» **Assignment**:
From the entries below, return exactly the lines beginning at the one that contains "and torque the" and ending at the one that contains "Liberation Sans, sans-serif", both of them included, and only those lines.

» **Available data**:

○ ○ ○ ○ ○

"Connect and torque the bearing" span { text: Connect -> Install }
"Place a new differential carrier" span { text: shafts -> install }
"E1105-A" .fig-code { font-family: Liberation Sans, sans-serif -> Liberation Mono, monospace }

○ ○ ○ ○ ○

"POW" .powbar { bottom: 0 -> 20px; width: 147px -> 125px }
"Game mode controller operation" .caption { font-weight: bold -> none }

○ ○ ○ ○ ○

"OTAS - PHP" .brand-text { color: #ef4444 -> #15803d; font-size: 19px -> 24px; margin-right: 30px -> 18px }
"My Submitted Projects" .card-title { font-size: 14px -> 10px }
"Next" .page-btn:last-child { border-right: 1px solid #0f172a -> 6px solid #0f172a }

○ ○ ○ ○ ○

» **The answer**:
"Connect and torque the bearing" span { text: Connect -> Install }
"Place a new differential carrier" span { text: shafts -> install }
"E1105-A" .fig-code { font-family: Liberation Sans, sans-serif -> Liberation Mono, monospace }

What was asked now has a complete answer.